## ABOUT THIS EXERCISE
Take the lines in the listing below from the line with "background: #eab308 ->" up to and including the line with "compare the detail" and set them down exactly, skipping pictures and adding nothing.

## EXTRACTED ENTRIES

+--

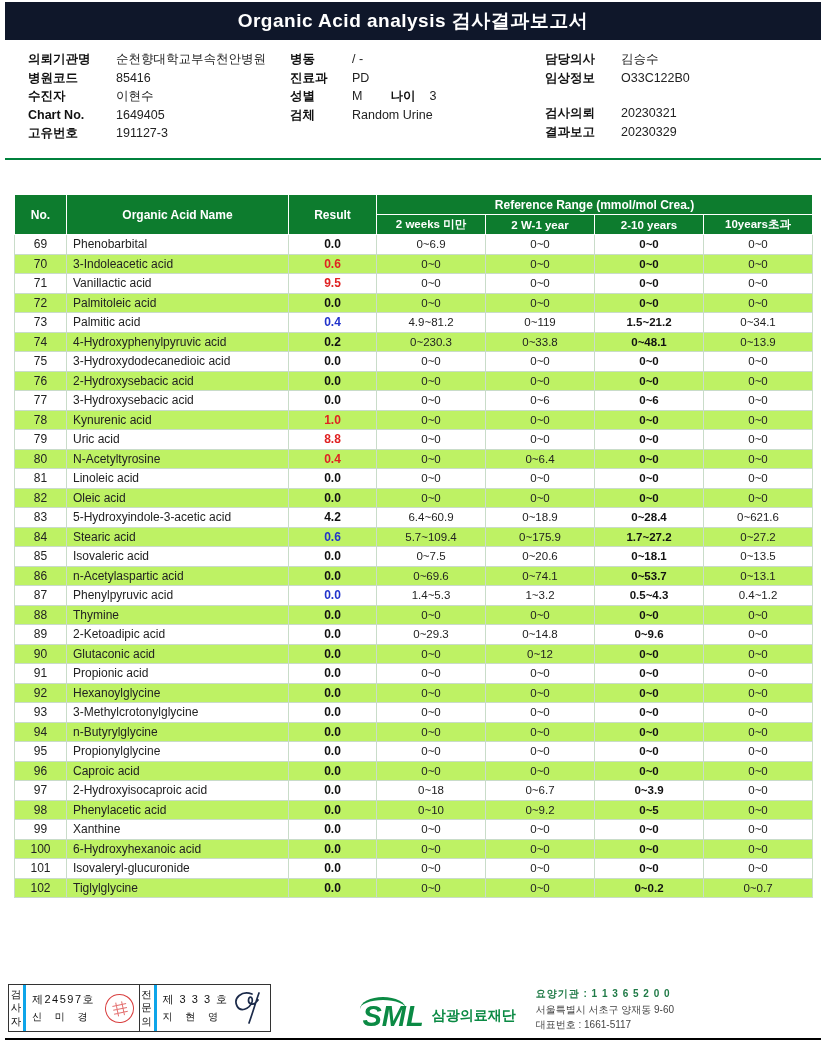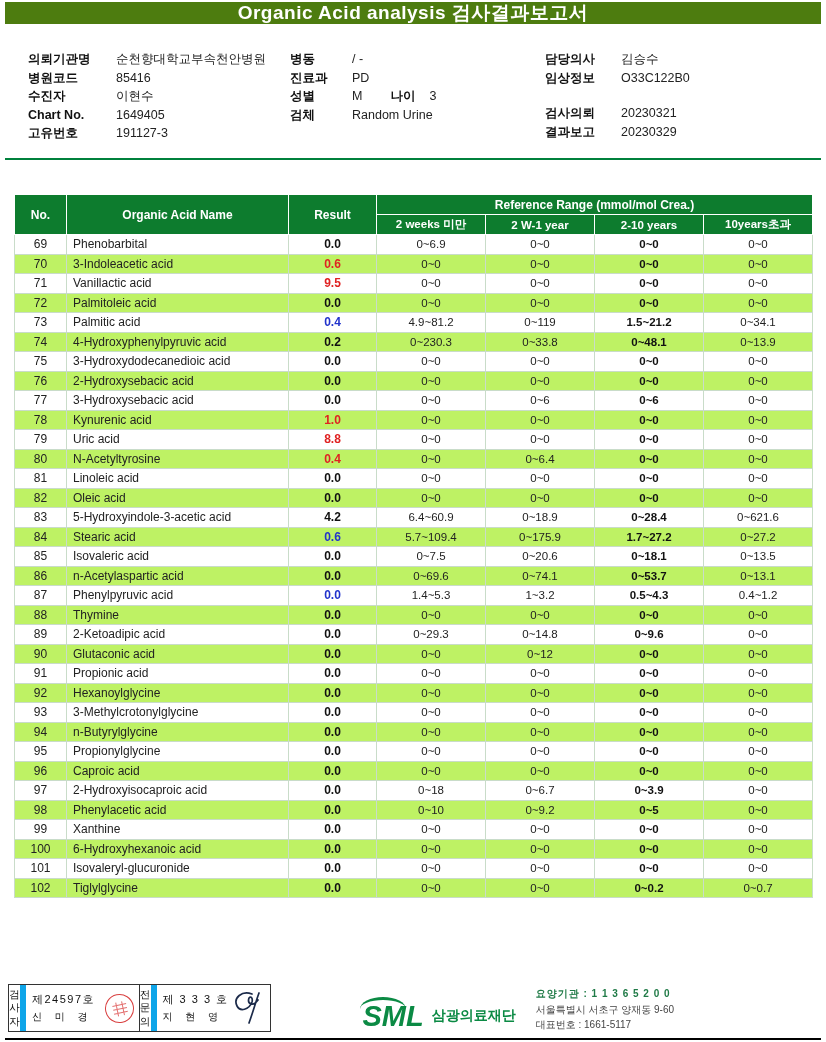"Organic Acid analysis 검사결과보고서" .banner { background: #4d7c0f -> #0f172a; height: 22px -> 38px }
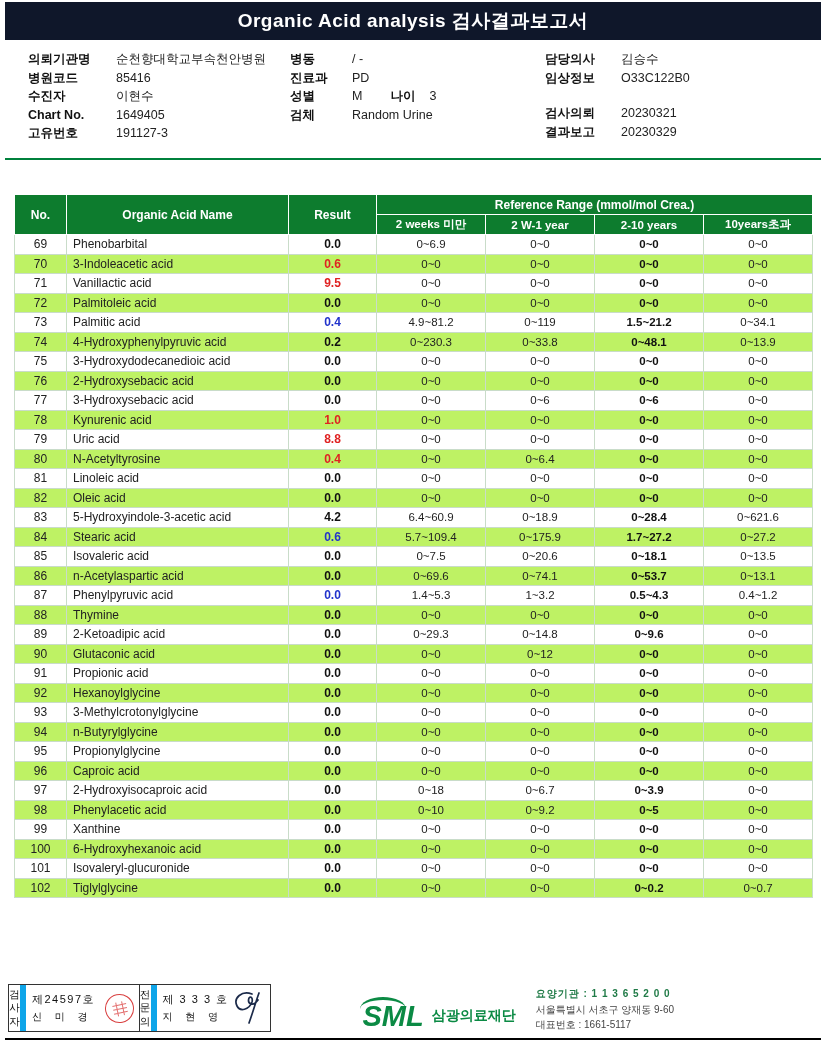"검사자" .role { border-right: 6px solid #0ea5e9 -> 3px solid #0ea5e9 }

+--

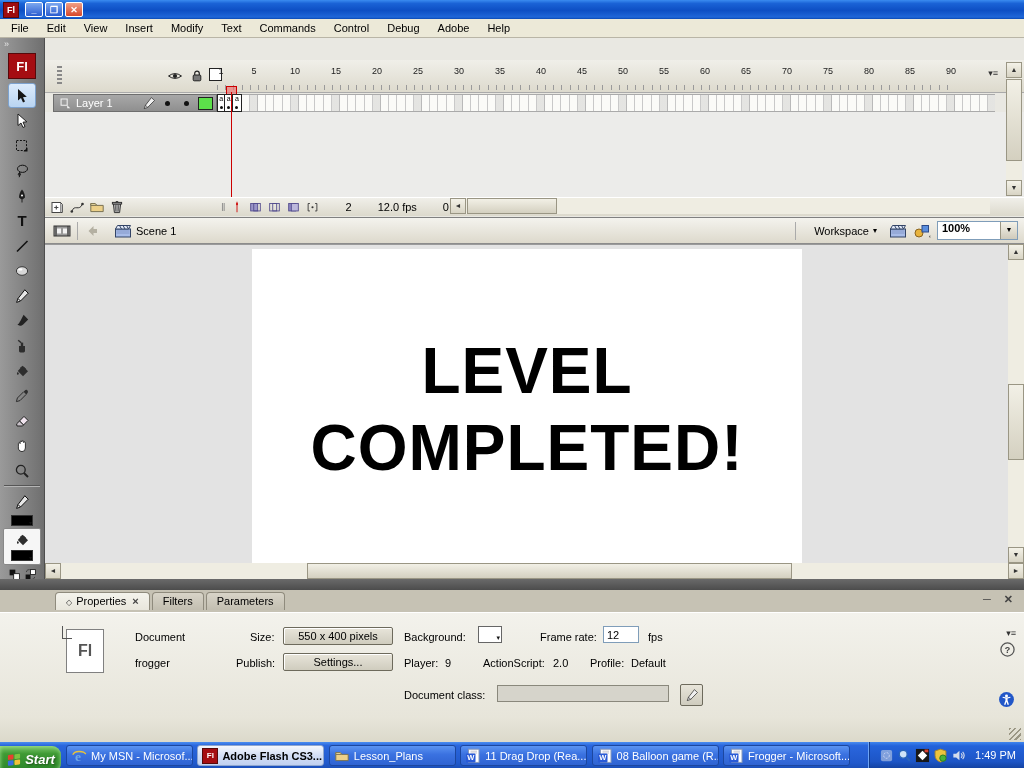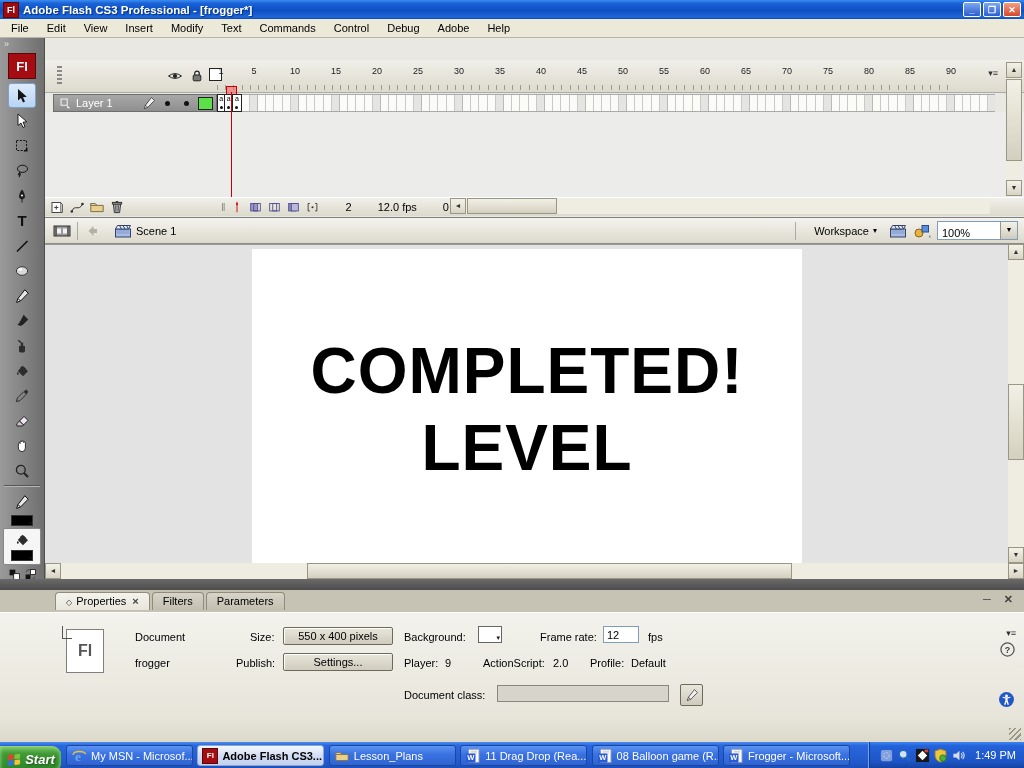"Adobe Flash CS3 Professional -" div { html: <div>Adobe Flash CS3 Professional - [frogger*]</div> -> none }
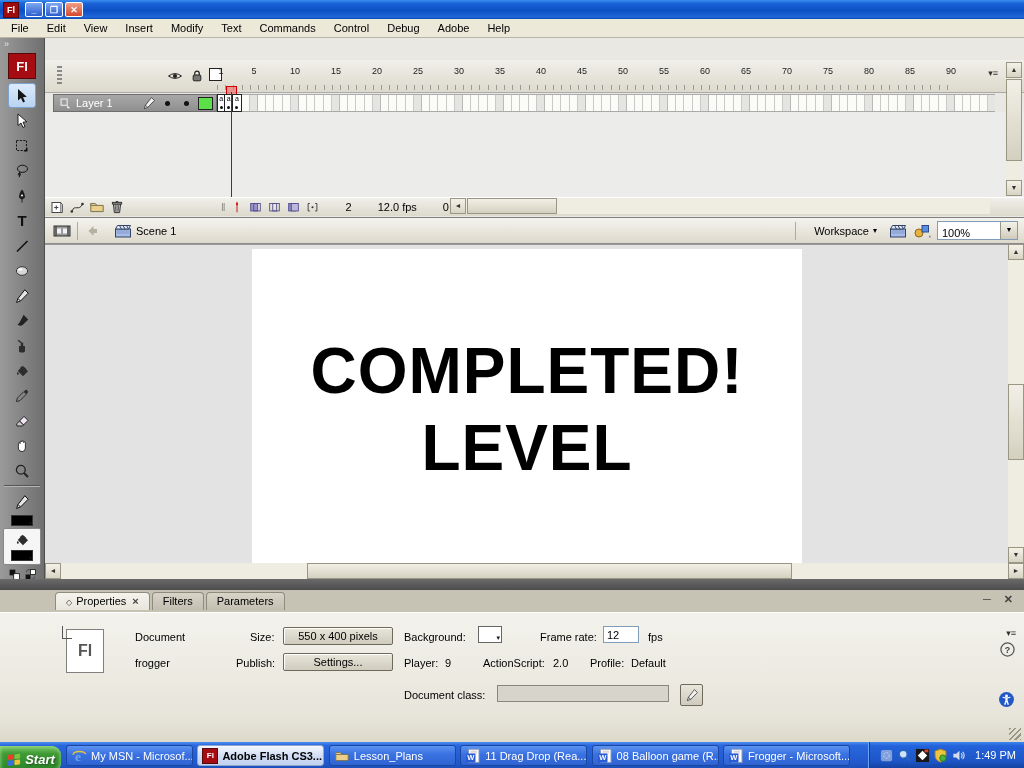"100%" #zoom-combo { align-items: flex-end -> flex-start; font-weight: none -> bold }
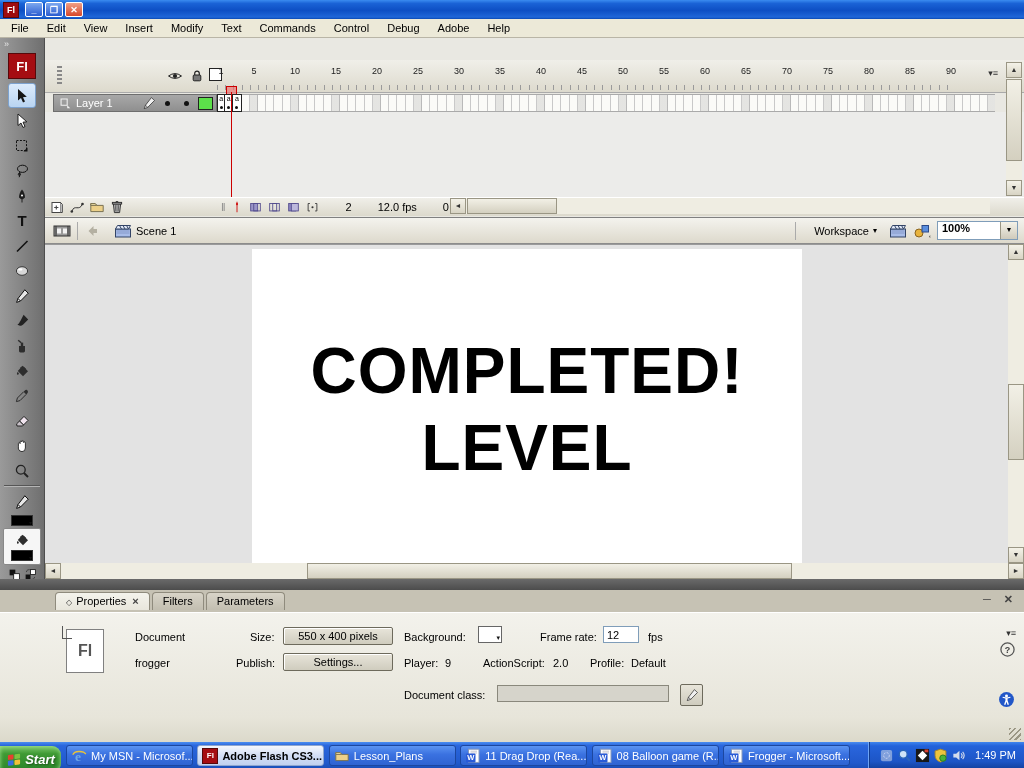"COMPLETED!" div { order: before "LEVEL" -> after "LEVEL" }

+--

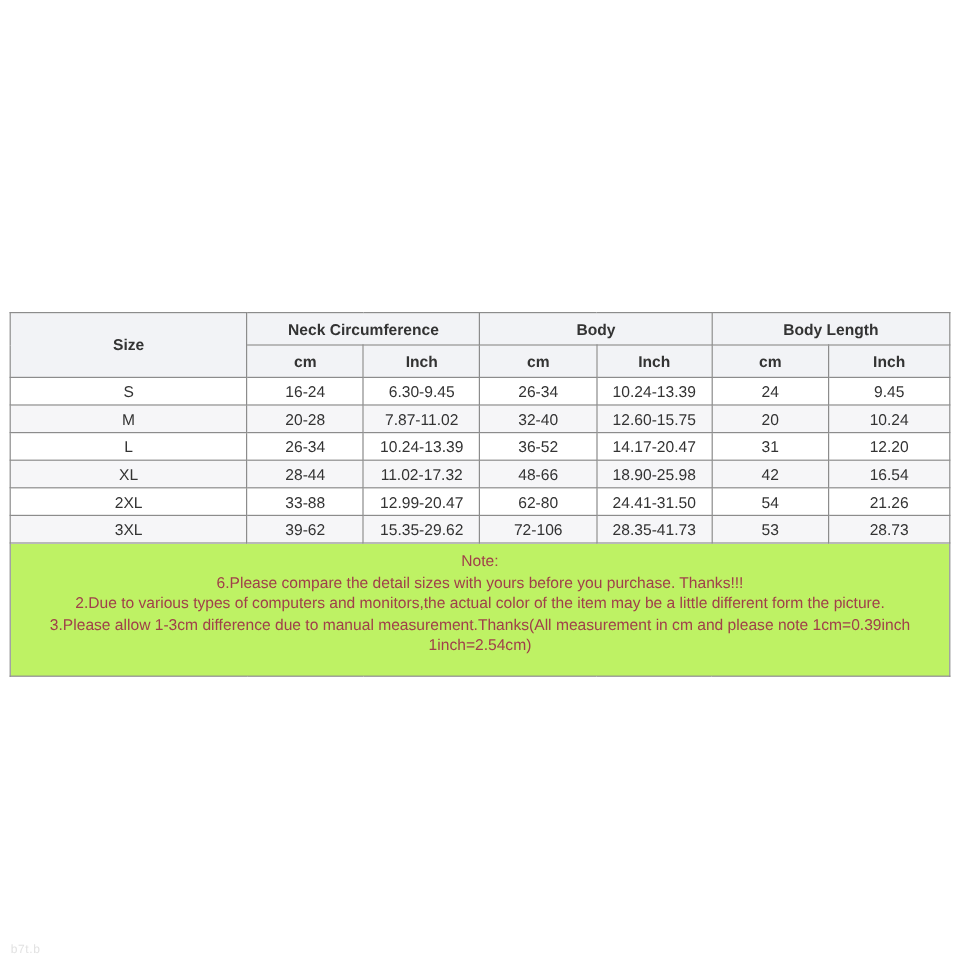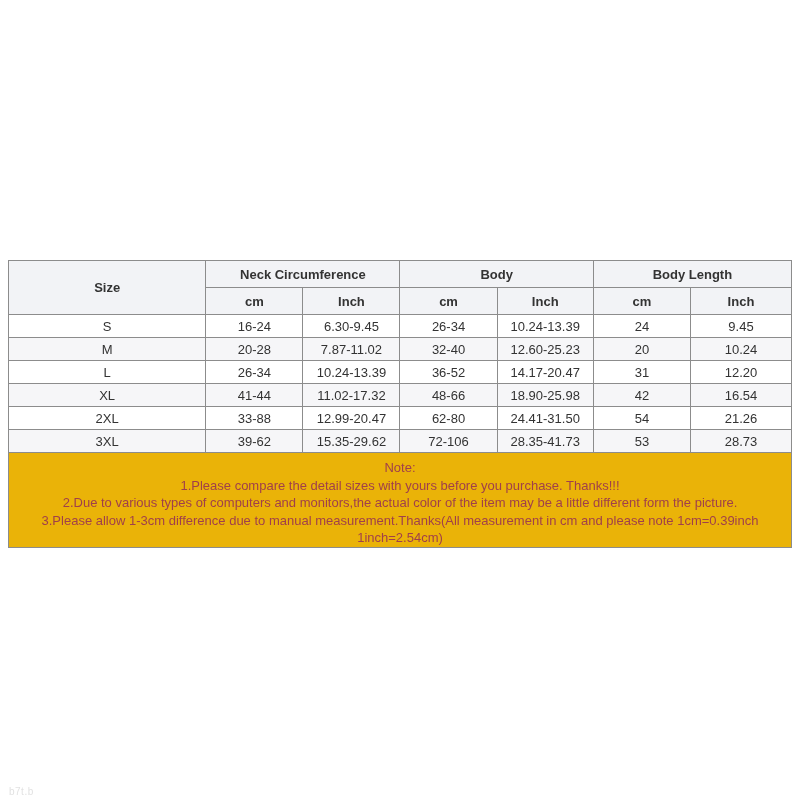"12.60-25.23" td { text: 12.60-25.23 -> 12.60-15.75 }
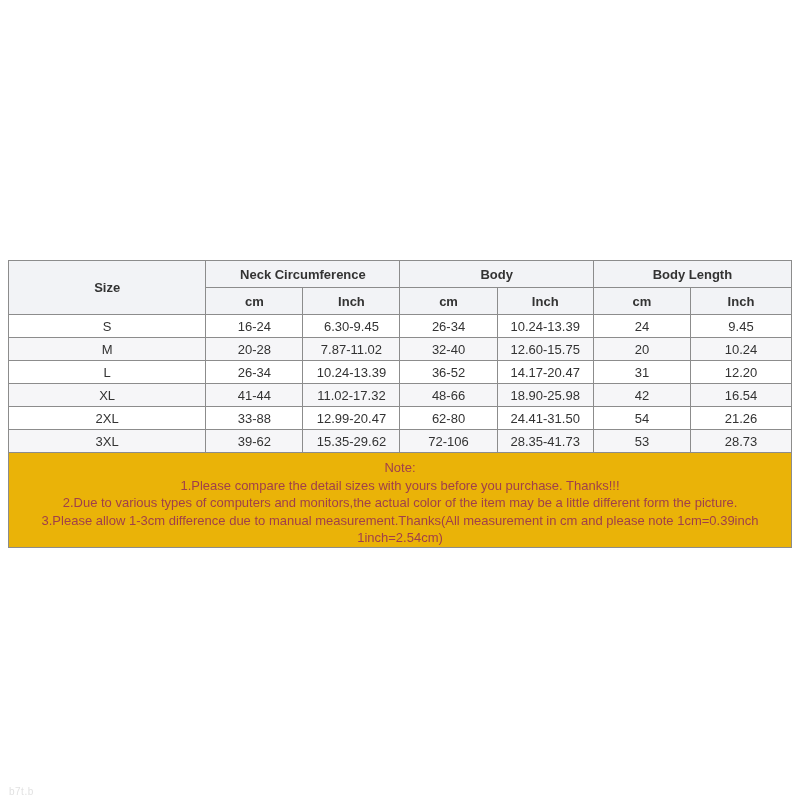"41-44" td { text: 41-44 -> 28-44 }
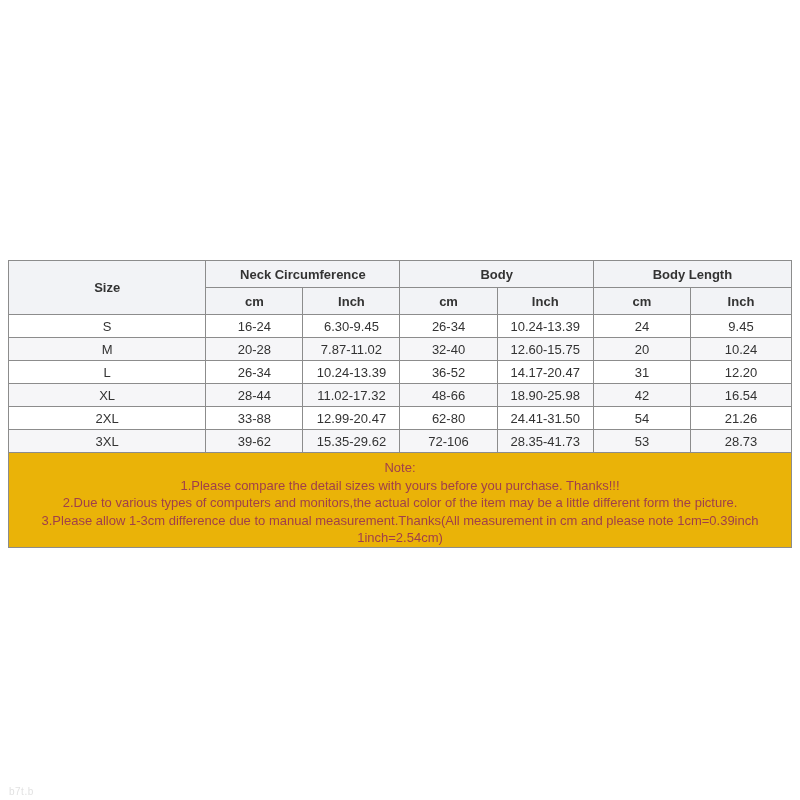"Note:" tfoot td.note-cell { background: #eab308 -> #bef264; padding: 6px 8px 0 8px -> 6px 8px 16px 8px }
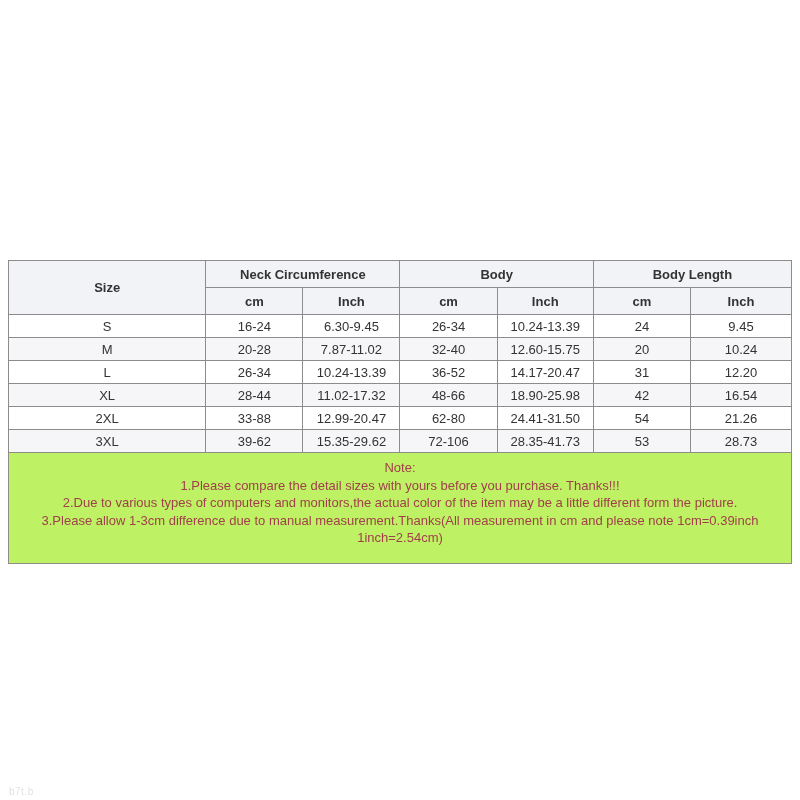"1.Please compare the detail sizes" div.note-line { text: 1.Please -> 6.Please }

+--

## SOLVED PROBLEM
"Note:" tfoot td.note-cell { background: #eab308 -> #bef264; padding: 6px 8px 0 8px -> 6px 8px 16px 8px }
"1.Please compare the detail sizes" div.note-line { text: 1.Please -> 6.Please }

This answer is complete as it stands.